Exercise materials -
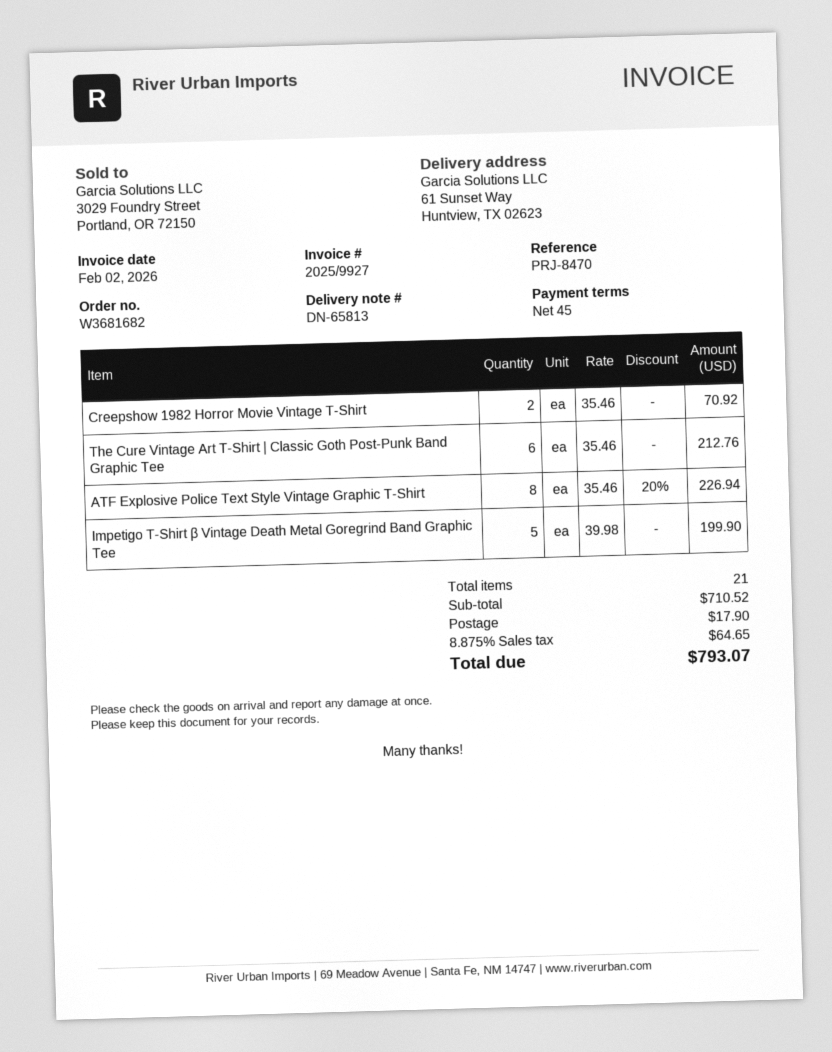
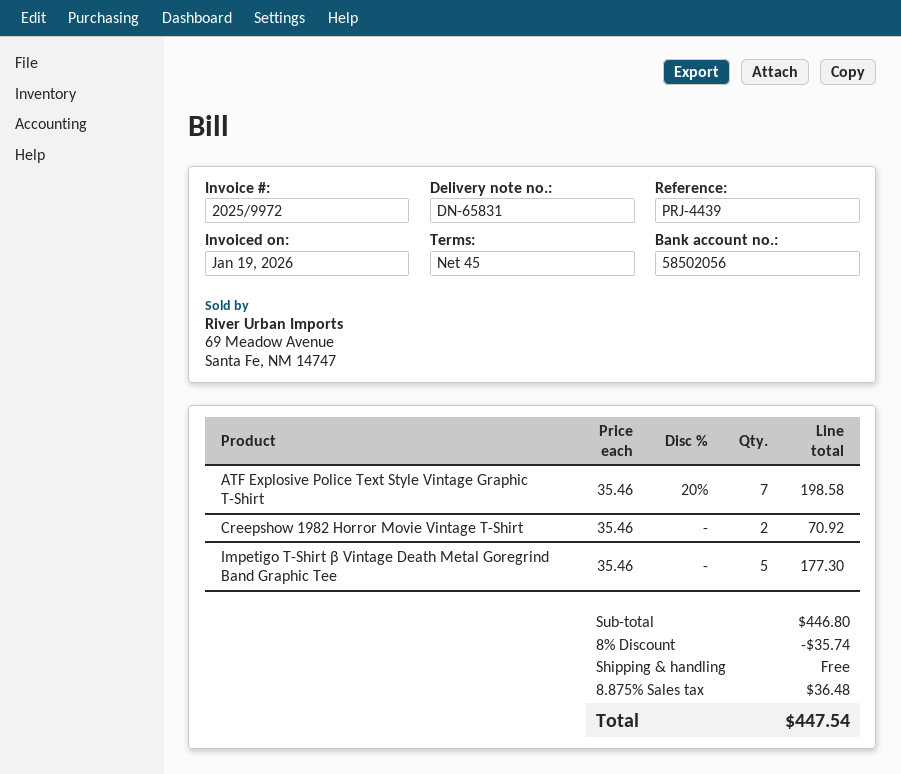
delivery note number: DN-65813 -> DN-65831
invoice number: 2025/9927 -> 2025/9972
invoice date: 2026-02-02 -> 2026-01-19
reference: PRJ-8470 -> PRJ-4439
The Cure Vintage Art T-Shirt | Classic Goth Post-Punk Band Graphic Tee: 6 x 35.46 = 212.76 -> none
ATF Explosive Police Text Style Vintage Graphic T-Shirt: 8 x 35.46 - 20% = 226.94 -> 7 x 35.46 - 20% = 198.58
Impetigo T-Shirt β Vintage Death Metal Goregrind Band Graphic Tee: 5 x 39.98 = 199.90 -> 5 x 35.46 = 177.30
subtotal: 710.52 -> 446.80
discount: none -> 8% = 35.74
shipping: 17.90 -> 0.00
tax: 8.875% = 64.65 -> 8.875% = 36.48
total: 793.07 -> 447.54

Exercise - Copy each line of the listing that contains "Shirt".

Answer below -
The Cure Vintage Art T-Shirt | Classic Goth Post-Punk Band Graphic Tee: 6 x 35.46 = 212.76 -> none
ATF Explosive Police Text Style Vintage Graphic T-Shirt: 8 x 35.46 - 20% = 226.94 -> 7 x 35.46 - 20% = 198.58
Impetigo T-Shirt β Vintage Death Metal Goregrind Band Graphic Tee: 5 x 39.98 = 199.90 -> 5 x 35.46 = 177.30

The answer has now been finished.